- _What is needed_: Pictures aside, the output must consist of the lines from the one containing "border-radius: 10px ->" through the end of the data, reproduced exactly.
** Opening Available data block **
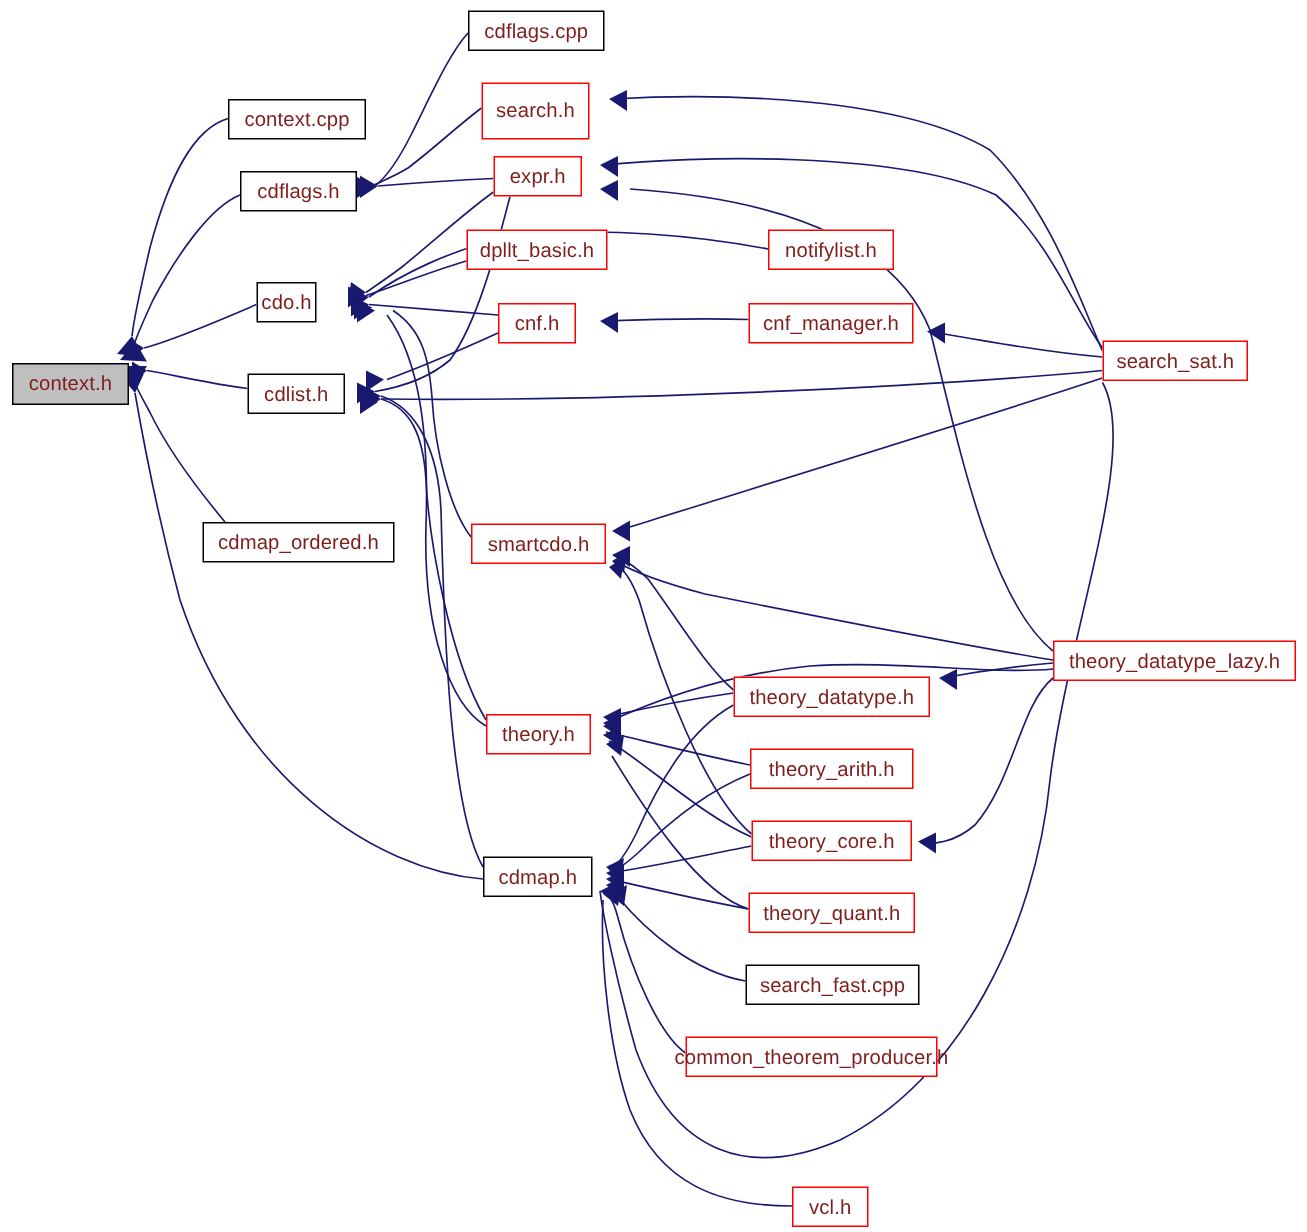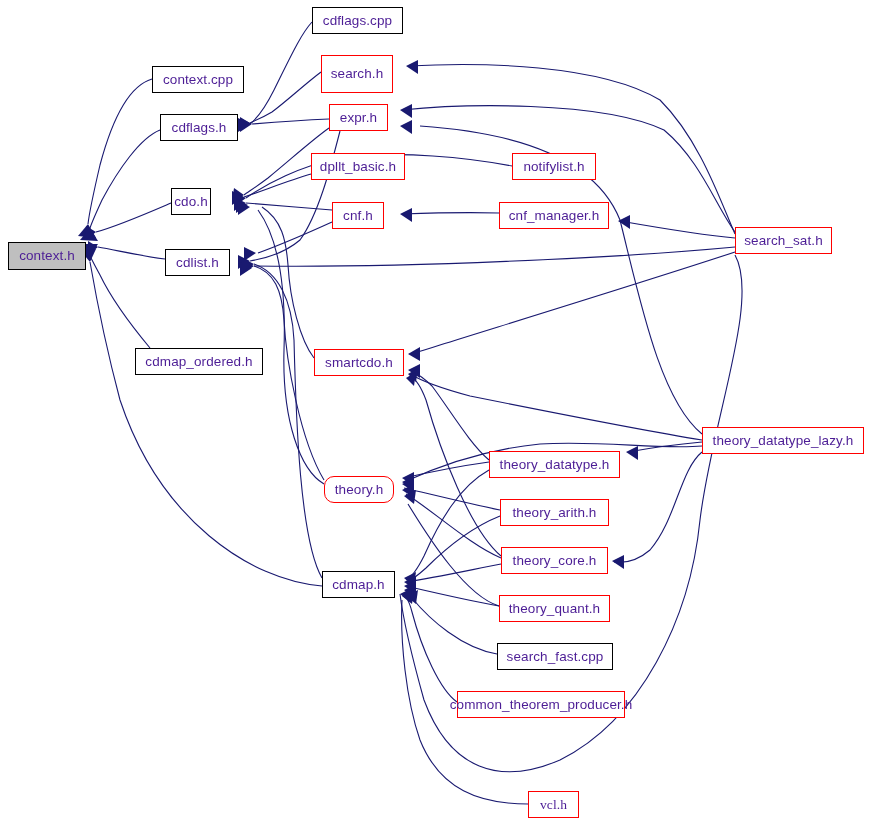"cdflags.cpp" .node { color: #4c1d95 -> #7f1d1d }
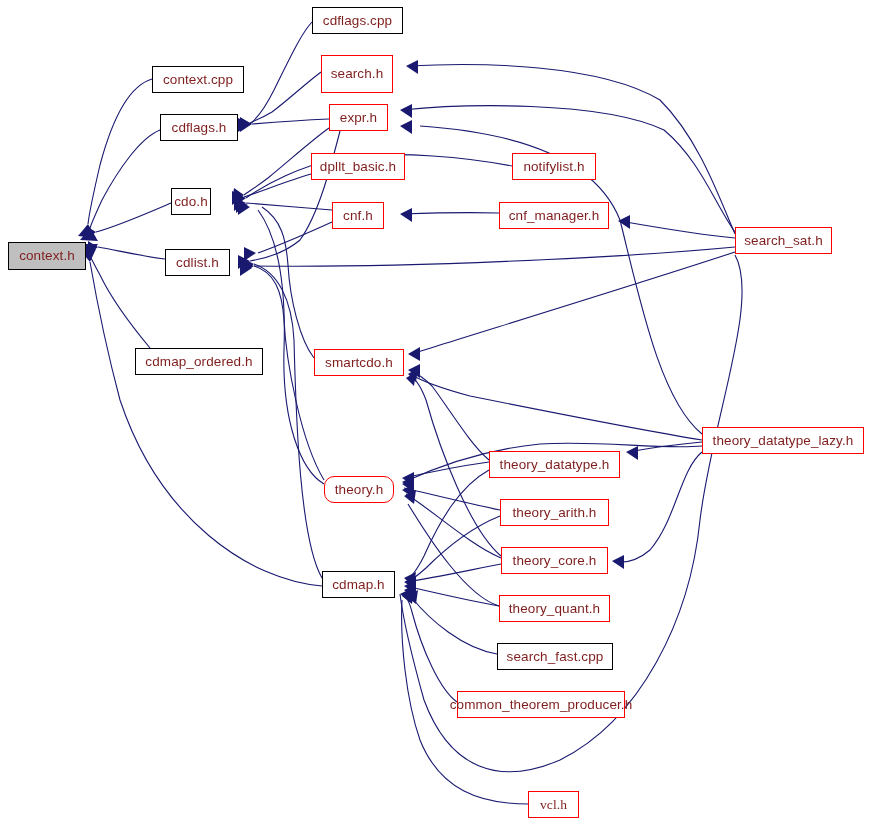"theory.h" div.node { border-radius: 10px -> none }
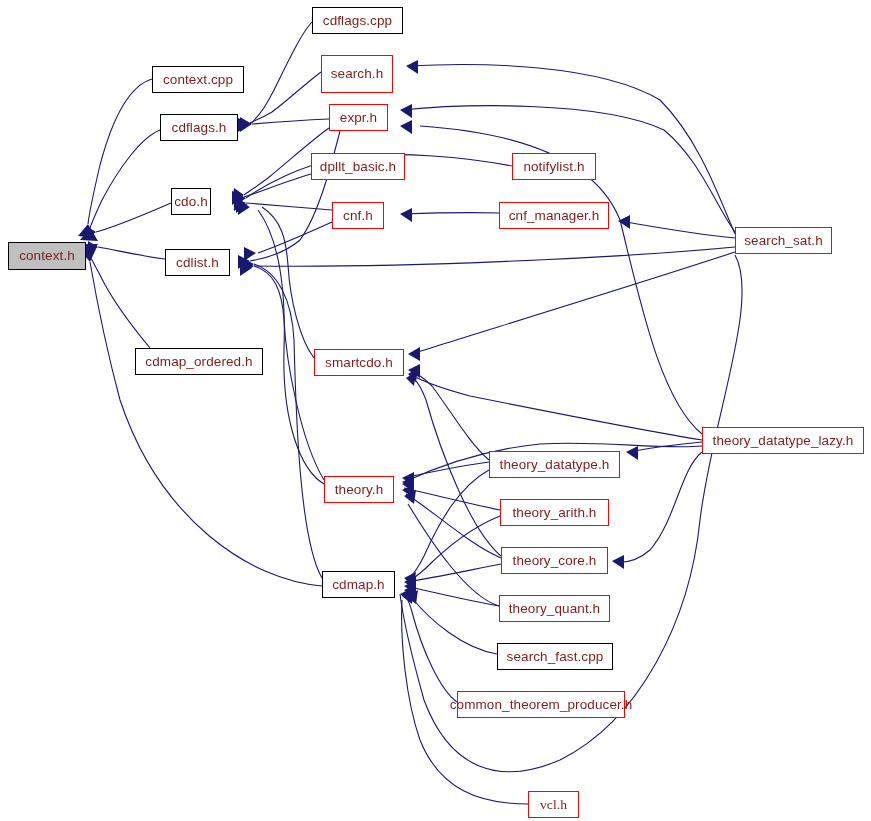"vcl.h" div.node { font-family: Liberation Serif, serif -> none }
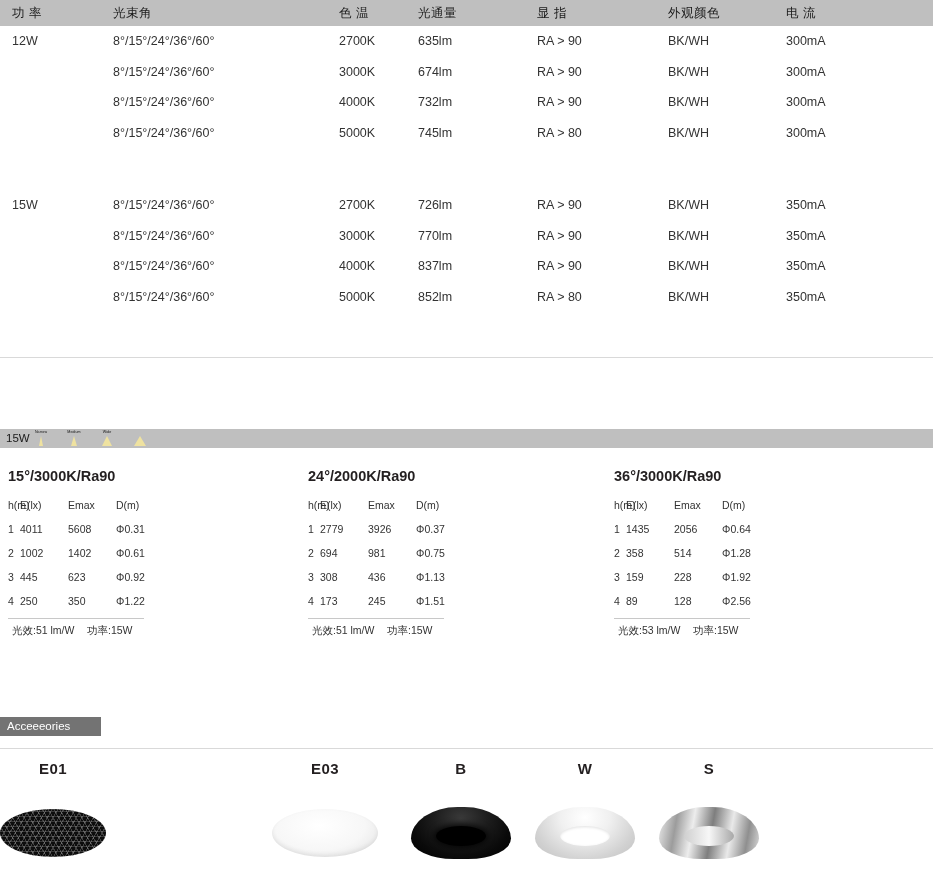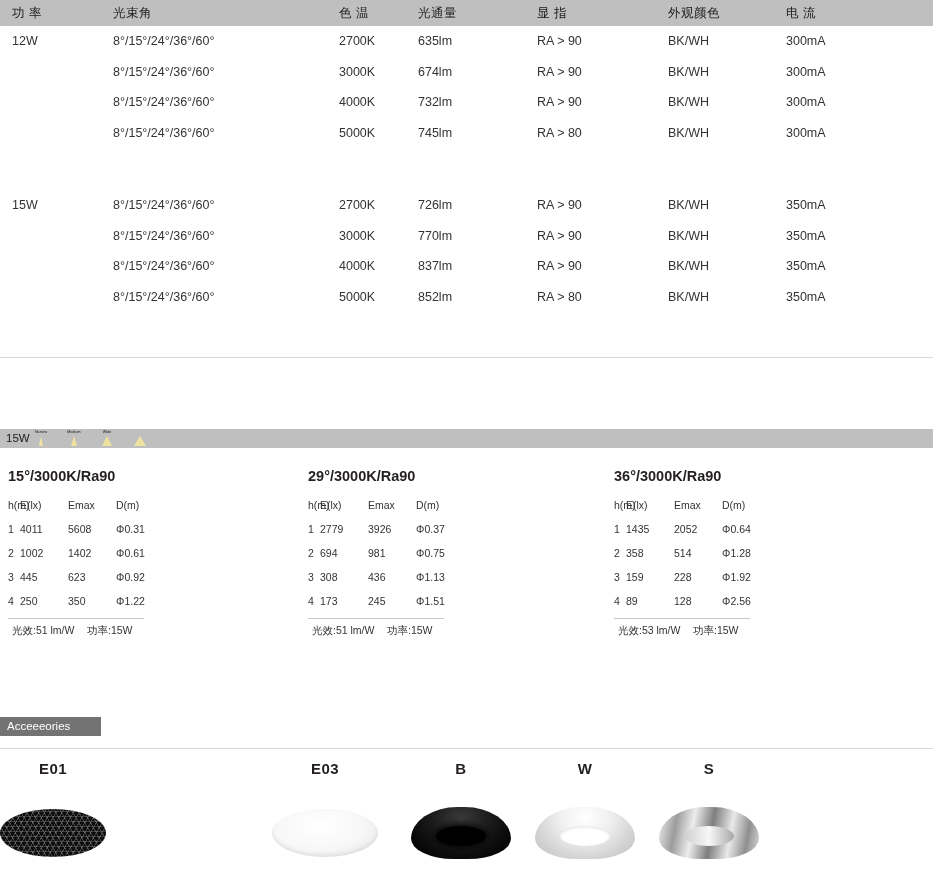"29°/3000K/Ra90" div.photo-title { text: 29°/3000K/Ra90 -> 24°/2000K/Ra90 }
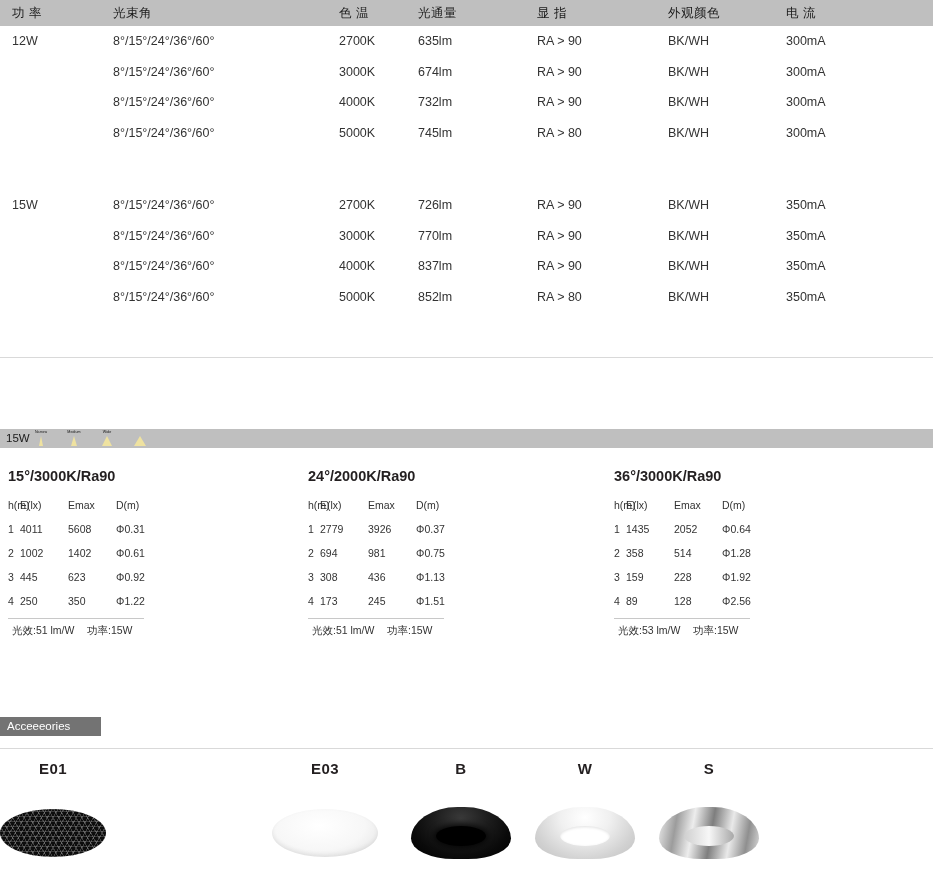"2052" span.pc { text: 2052 -> 2056 }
** Closing Available data block **
- _Response box_:
"theory.h" div.node { border-radius: 10px -> none }
"vcl.h" div.node { font-family: Liberation Serif, serif -> none }
"29°/3000K/Ra90" div.photo-title { text: 29°/3000K/Ra90 -> 24°/2000K/Ra90 }
"2052" span.pc { text: 2052 -> 2056 }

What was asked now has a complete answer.